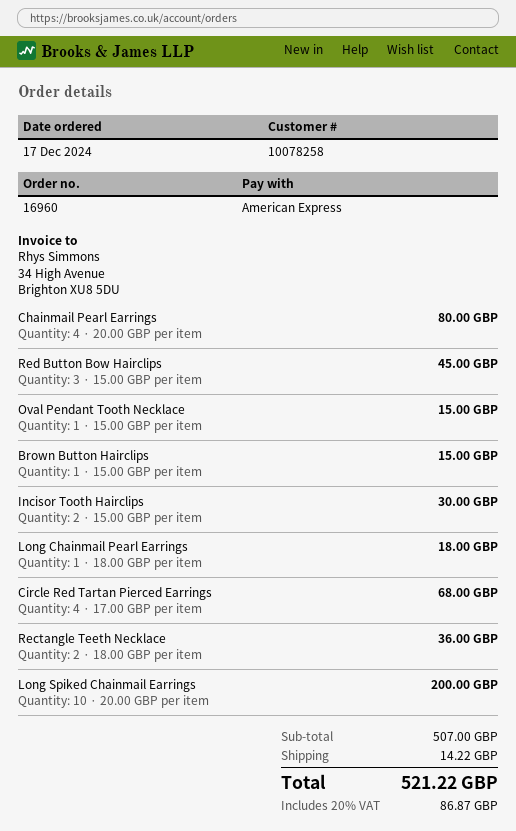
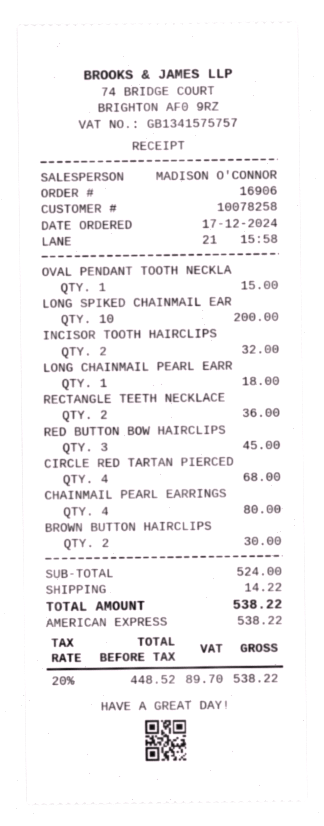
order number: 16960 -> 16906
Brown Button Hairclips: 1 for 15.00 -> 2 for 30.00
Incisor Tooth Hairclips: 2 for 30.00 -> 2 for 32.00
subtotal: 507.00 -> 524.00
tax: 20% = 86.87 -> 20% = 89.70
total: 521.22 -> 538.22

* * *

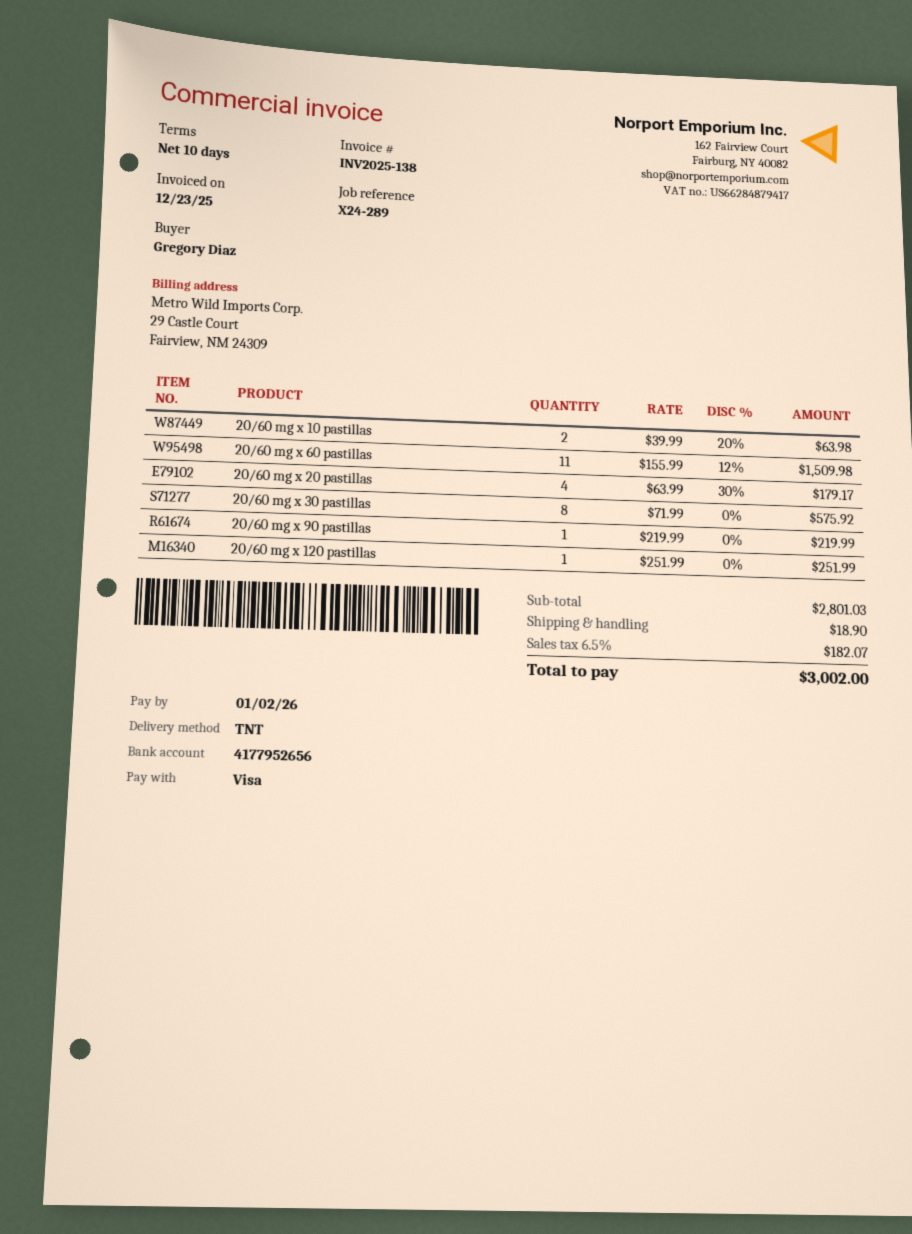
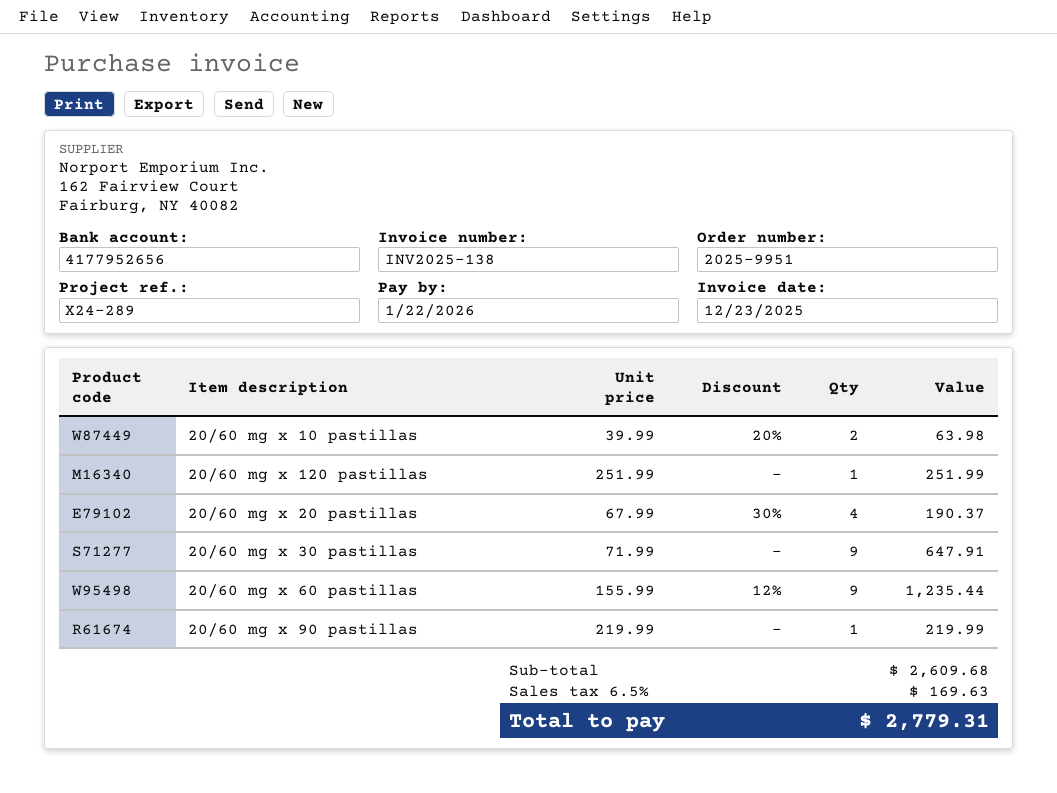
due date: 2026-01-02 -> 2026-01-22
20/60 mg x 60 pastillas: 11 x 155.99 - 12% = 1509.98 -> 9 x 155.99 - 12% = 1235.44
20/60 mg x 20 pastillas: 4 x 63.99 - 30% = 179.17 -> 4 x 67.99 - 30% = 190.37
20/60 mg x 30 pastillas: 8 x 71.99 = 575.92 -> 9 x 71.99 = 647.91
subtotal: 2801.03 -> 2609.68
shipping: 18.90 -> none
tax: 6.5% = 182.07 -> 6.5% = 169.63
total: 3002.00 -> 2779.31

---

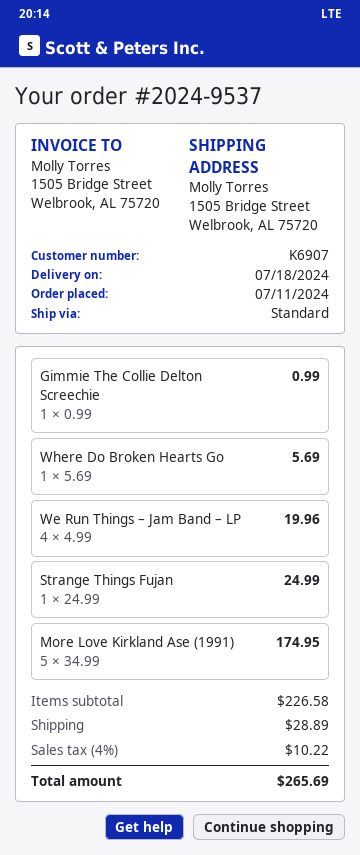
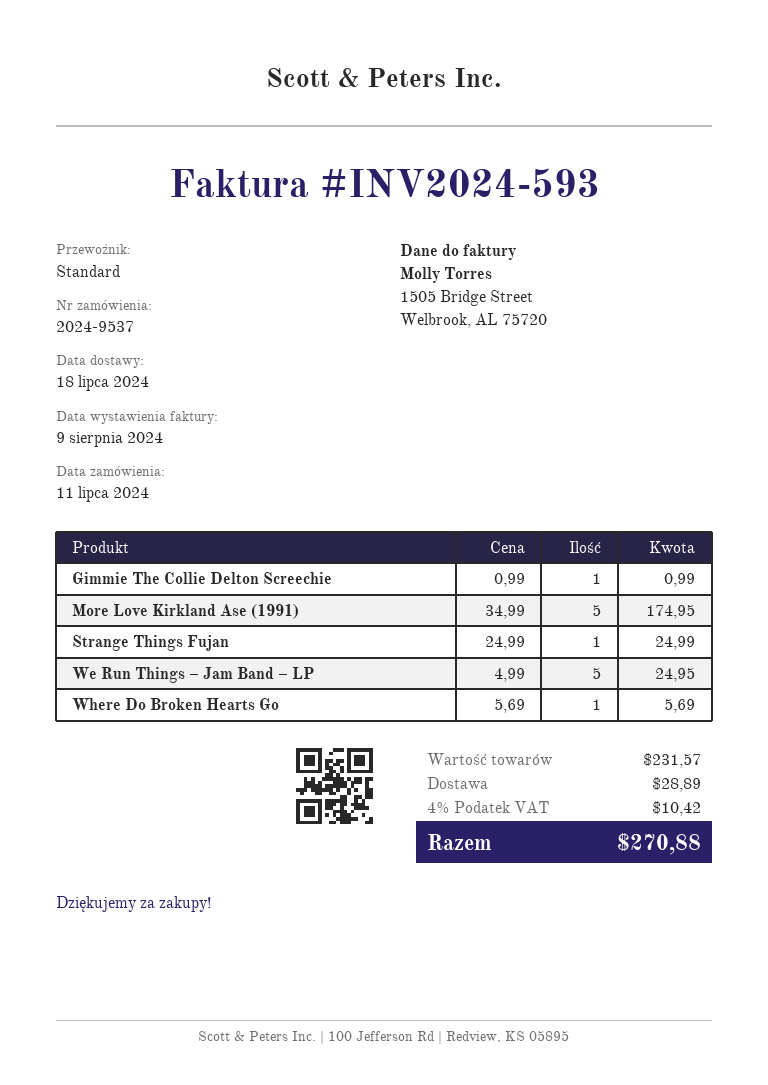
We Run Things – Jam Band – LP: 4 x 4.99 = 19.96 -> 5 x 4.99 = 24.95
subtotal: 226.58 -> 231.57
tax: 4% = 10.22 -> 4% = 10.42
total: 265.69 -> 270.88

*What is required*.
Only the lines above from the one with "due date: 2026-01-02 -> 2026-01-22" through the one with "total: 3002.00 -> 2779.31" should be duplicated, character for character.

*Written response*.
due date: 2026-01-02 -> 2026-01-22
20/60 mg x 60 pastillas: 11 x 155.99 - 12% = 1509.98 -> 9 x 155.99 - 12% = 1235.44
20/60 mg x 20 pastillas: 4 x 63.99 - 30% = 179.17 -> 4 x 67.99 - 30% = 190.37
20/60 mg x 30 pastillas: 8 x 71.99 = 575.92 -> 9 x 71.99 = 647.91
subtotal: 2801.03 -> 2609.68
shipping: 18.90 -> none
tax: 6.5% = 182.07 -> 6.5% = 169.63
total: 3002.00 -> 2779.31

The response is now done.